WORK INSTRUCTIONS –
Starting at the top of the data and ending with the line that holds "[274,366,313,376] 4.19.1 ->", transcribe each line exactly; include both ends.

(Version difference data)

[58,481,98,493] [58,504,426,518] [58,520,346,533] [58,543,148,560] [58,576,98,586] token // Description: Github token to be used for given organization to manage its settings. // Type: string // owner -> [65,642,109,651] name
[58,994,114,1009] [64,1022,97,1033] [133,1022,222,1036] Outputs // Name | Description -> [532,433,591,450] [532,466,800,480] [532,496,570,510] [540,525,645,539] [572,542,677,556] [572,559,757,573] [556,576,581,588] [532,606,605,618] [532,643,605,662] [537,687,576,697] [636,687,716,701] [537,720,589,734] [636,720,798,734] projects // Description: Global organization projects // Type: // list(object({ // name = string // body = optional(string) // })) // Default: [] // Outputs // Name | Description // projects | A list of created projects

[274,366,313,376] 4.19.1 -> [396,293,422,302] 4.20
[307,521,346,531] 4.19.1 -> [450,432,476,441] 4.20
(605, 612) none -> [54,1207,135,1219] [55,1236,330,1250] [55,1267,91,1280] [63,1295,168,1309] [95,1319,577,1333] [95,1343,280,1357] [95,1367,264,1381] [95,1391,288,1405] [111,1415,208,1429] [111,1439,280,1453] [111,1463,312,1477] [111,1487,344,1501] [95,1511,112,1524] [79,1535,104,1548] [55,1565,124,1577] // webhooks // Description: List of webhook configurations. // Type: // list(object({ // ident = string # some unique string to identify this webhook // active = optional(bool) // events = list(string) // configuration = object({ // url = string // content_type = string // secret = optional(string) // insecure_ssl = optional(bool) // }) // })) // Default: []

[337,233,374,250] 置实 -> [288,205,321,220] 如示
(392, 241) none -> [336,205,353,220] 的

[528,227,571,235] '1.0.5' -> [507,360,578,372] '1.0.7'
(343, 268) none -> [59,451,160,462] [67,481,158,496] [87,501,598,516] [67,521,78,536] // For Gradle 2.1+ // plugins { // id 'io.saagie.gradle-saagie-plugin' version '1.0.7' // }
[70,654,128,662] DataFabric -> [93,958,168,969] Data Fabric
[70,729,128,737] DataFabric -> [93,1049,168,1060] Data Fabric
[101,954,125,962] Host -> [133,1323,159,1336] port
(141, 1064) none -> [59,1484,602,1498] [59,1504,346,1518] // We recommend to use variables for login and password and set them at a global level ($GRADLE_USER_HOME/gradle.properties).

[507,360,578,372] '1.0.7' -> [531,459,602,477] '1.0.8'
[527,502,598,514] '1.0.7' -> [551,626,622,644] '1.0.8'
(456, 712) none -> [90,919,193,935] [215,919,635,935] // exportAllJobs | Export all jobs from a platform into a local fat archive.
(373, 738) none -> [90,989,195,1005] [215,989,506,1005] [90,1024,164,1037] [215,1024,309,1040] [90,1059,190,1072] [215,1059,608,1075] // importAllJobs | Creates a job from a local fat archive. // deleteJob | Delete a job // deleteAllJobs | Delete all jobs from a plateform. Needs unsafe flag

EXERCISE SOLUTION –
[58,481,98,493] [58,504,426,518] [58,520,346,533] [58,543,148,560] [58,576,98,586] token // Description: Github token to be used for given organization to manage its settings. // Type: string // owner -> [65,642,109,651] name
[58,994,114,1009] [64,1022,97,1033] [133,1022,222,1036] Outputs // Name | Description -> [532,433,591,450] [532,466,800,480] [532,496,570,510] [540,525,645,539] [572,542,677,556] [572,559,757,573] [556,576,581,588] [532,606,605,618] [532,643,605,662] [537,687,576,697] [636,687,716,701] [537,720,589,734] [636,720,798,734] projects // Description: Global organization projects // Type: // list(object({ // name = string // body = optional(string) // })) // Default: [] // Outputs // Name | Description // projects | A list of created projects

[274,366,313,376] 4.19.1 -> [396,293,422,302] 4.20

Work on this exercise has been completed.